У нее еще были силы – на притчу.
– Умер один гражданин и попал на тот свет. Стали думать, куда его – в рай или в ад. Решили проверить... Пустили в одну комнату с драгоценностями не берет. Пустили в комнату с яствами и винами – не пьет. Пустили в комнату с красавицами – не трогает. Доложили богу. Всевышний и говорит: 'Отправьте его в ад, – в раю дураки не нужны'.
– Аделаида Сергеевна, чего же вы не в рай попадаете, а в заключение?
– Потому что вы не бог.
– С богами вы еще встретитесь. Я имею в виду судей.
Она закрыла глаза, показывая, что говорить больше не о чем.
Разве это допрос? Да он и не может ее допрашивать от какой-то дрожи внутри, от крапивного злорадства. Это не допрос – это месть.
– Ну, так назовете соучастника?
– Меня арестуют? – открыла она глаза.
– Да, после допроса прокурором, – жестко ответил Рябинин, представляя, как ее арестовывают, как она видит постановление, смотрит на печать, расписывается, и ее увозят в следственный изолятор, в камеры.
Рябинин снял очки и обдул чистые стекла: он ли это? Тот ли, который после любого ареста терял аппетит? Тот ли, которого товарищи звали 'гуманненьким'? И где ж найденный им смысл жизни, где ж любовь к себе подобным? Но умершая Пленникова, но его страшная ночь в городской прокуратуре...
– У меня просьба, – тихо сказала Калязина.
– Да-да, – с готовностью отозвался он, чтобы заглушить свое злорадство.
– Я хочу попрощаться с Роем.
– С овчаркой?
– Да.
– А с близкими людьми?
– У меня их нет.
И з д н е в н и к а с л е д о в а т е л я. Разве можно ругать человека утром, когда он только что проснулся? Это то же самое, что увидеть за окном черное солнце. У человека впереди день – их не много у него...
Разве можно ругать человека, когда он уходит на работу? Он же на работе, на деле. Он должен знать, вернее, должен чувствовать, что дома его ждут и о нем думают. Иначе не работа.
Разве можно ругать человека, когда он в пути? Ведь он ловит волны, как приемник, – ловит теплые волны из дому.

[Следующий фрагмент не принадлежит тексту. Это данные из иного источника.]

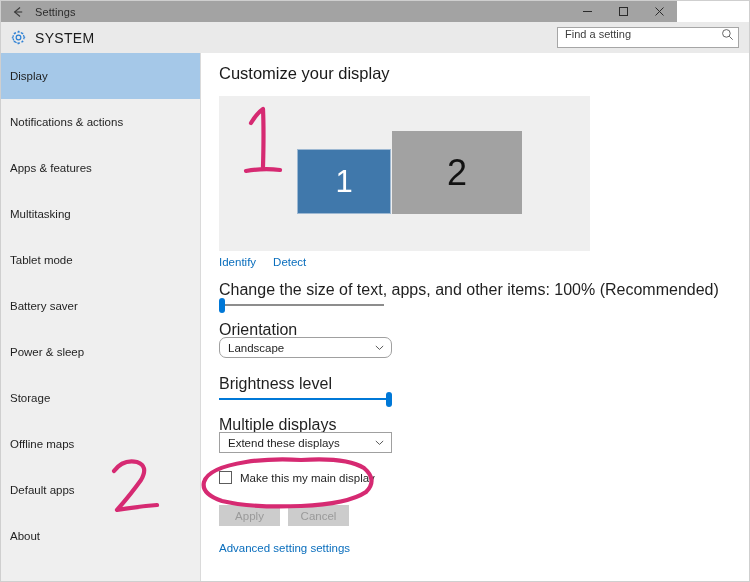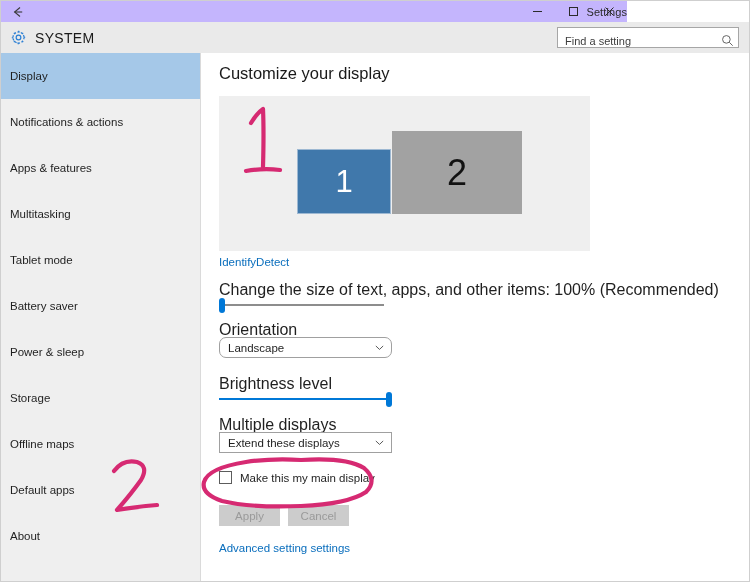--- a/index.html
+++ b/index.html
@@ -17,25 +17,24 @@
     height: 582px;
     background: #ffffff;
     border: 1px solid #cfcfcf;
     overflow: hidden;
   }
 
   
   .titlebar {
     position: absolute;
     left: 0; top: 0;
-    width: 626px; height: 21px;
-    background: #c4b5fd;
-    display: flex;
-    align-items: center;
-    justify-content: space-between;
+    width: 676px; height: 21px;
+    background: #a3a3a3;
+    display: flex;
+    align-items: center;
   }
   .back-arrow {
     width: 34px; height: 21px;
     display: flex; align-items: center; justify-content: center;
     color: #3a3a3a;
   }
   .back-arrow svg { display: block; }
   .app-title {
     font-size: 11px;
     color: #2b2b2b;
@@ -73,21 +72,21 @@
     color: #1a1a1a;
     letter-spacing: .3px;
   }
   .search-box {
     position: absolute;
     right: 12px; top: 5px;
     width: 182px; height: 21px;
     background: #ffffff;
     border: 1px solid #a6a6a6;
     display: flex;
-    align-items: flex-end;
+    align-items: flex-start;
     padding: 0 4px 0 7px;
   }
   .search-input {
     flex: 1;
     border: 0; outline: 0;
     font-family: "Liberation Sans", sans-serif;
     font-size: 11px;
     color: #3d3d3d;
     background: transparent;
     padding: 0;
@@ -161,20 +160,21 @@
     width: 130px; height: 83px;
     background: #a2a2a2;
     color: #121212;
     font-size: 36px;
   }
 
   .link-row {
     position: absolute;
     left: 17px; top: 203px;
     display: flex;
+    gap: 17px;
   }
   .link {
     font-size: 11.5px;
     color: #0a6ebd;
     cursor: pointer;
   }
 
   .field-label {
     position: absolute;
     font-size: 16px;

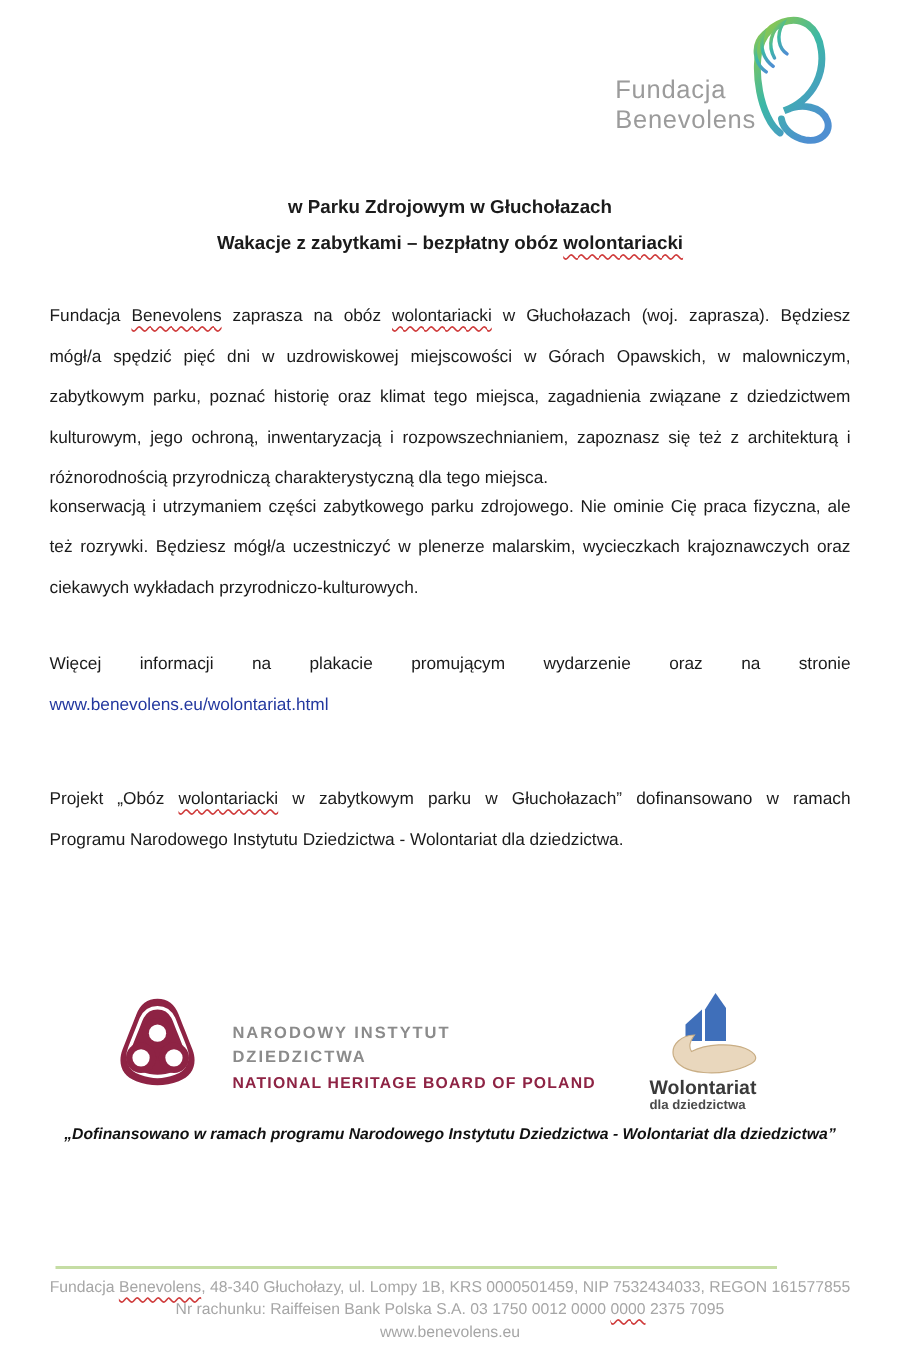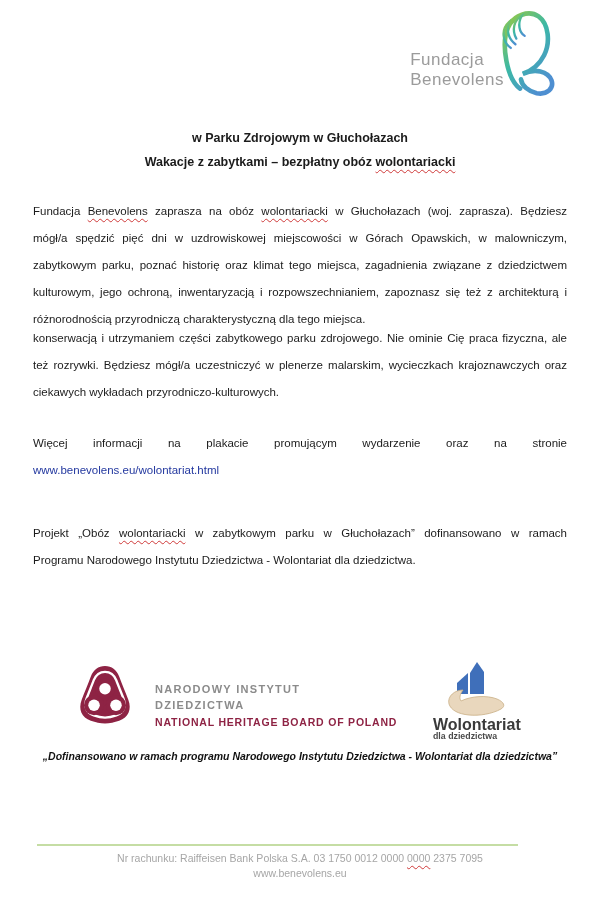--- a/index.html
+++ b/index.html
@@ -24,21 +24,21 @@
   .doclink{color:#23389f;cursor:pointer;}
   
   .logos{position:absolute;top:660px;left:33px;right:33px;height:92px;}
   .nid{position:absolute;left:40px;top:2px;display:flex;align-items:center;}
   .nid svg{display:block;}
   .nid-text{margin-left:18px;padding-top:14px;}
   .nid-l1,.nid-l2{font-weight:bold;color:#8b8b8b;font-size:11px;line-height:16px;letter-spacing:1.3px;}
   .nid-l3{color:#8e2344;font-size:10.5px;letter-spacing:.8px;margin-top:3px;font-weight:bold;}
   .wol{position:absolute;left:400px;top:0;width:110px;}
   .wol svg{display:block;margin-left:10px;}
-  .wol-l1{font-weight:bold;color:#3a3a3a;font-size:16px;line-height:13px;margin-top:2px;}
+  .wol-l1{font-weight:bold;color:#3a3a3a;font-size:13px;line-height:13px;margin-top:2px;}
   .wol-l2{font-weight:bold;color:#4a4a4a;font-size:8.8px;line-height:10px;}
   
   .quote{position:absolute;top:750px;left:20px;right:20px;text-align:center;
          font-weight:bold;font-style:italic;font-size:10.5px;color:#111;}
   
   .sep{position:absolute;top:844px;left:37px;width:481px;height:2px;background:#c5dda4;}
   .footer{position:absolute;top:851px;left:0;right:0;text-align:center;
           color:#a6a6a6;font-size:10.5px;line-height:15px;}
 </style>
 </head>
@@ -124,17 +124,18 @@
       <div class="wol-l1">Wolontariat</div>
       <div class="wol-l2">dla dziedzictwa</div>
     </div>
 
   </div>
 
   <div class="quote">„Dofinansowano w ramach programu Narodowego Instytutu Dziedzictwa - Wolontariat dla dziedzictwa”</div>
 
   <div class="sep"></div>
   <div class="footer">
+    <div><span>Fundacja </span><span class="sp">Benevolens</span><span>, 48-340 Głuchołazy, ul. Lompy 1B, KRS 0000501459, NIP 7532434033, REGON 161577855</span></div>
     <div><span>Nr rachunku: Raiffeisen Bank Polska S.A. 03 1750 0012 0000 </span><span class="sp">0000</span><span> 2375 7095</span></div>
     <div>www.benevolens.eu</div>
   </div>
 
 </div>
 
 </body></html>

В пути без них нельзя, без них тяжело.
А разве можно ругать человека, когда он вернулся домой? Он же у себя дома, он же вернулся, и еще неизвестно, что он пережил на работе и в пути...
И можно ли ругать человека на ночь? Ты же с ним расстаешься на восемь часов. Он должен выспаться и увидеть свои приятные сны.
Разве можно ругать человека утром?..
О допросе прокурор не спрашивал, закуривая медленно и выжидательно. Но и Рябинин молчал о допросе, – ему казалось, что есть другой разговор, более серьезный и крайне необходимый, и этому разговору следует быть до всяких других бесед и слов.
– Сегодня Лида нашла у меня пару седых волос, – сказал Рябинин.
Юрий Артемьевич улыбнулся, как старый учитель наивности ученика. И провел рукой по колкой своей шевелюре. Рябинин проследил движение руки... Боже мой, когда-то чуть седенькие виски прокурора теперь блестели начищенным мельхиором и все разгорались, расползались, заливая светом всю голову.
– Почему один человек не давал житья многим? – спросил Рябинин, намереваясь спросить не так и, может быть, не совсем о том.
– Вопрос мне? – удивился прокурор, хотя в кабинете больше никого не было.
– Она взяла у нас почти год жизни.
– Тогда и я вас спрошу: чего же мы стоим, если преступница берет нашу жизнь годами?
– Хотите сказать, что дело не такое уж и сложное?
– Я этого сказать не хочу, но другие скажут. Нет ведь ни убийств, ни запутанного бухгалтерского учета, ни розыска сбежавших преступников...
– Юрий Артемьевич, сложности уголовного дела определяется не убийствами и розысками, а сложностью человеческих отношений, которые лежат в основе преступления.
Но он хотел сказать не это – другое его занимало.
И промелькнуло, исчезая...
...Самые интересные мысли те, которые не высказать...
– Не призналась? – догадался прокурор.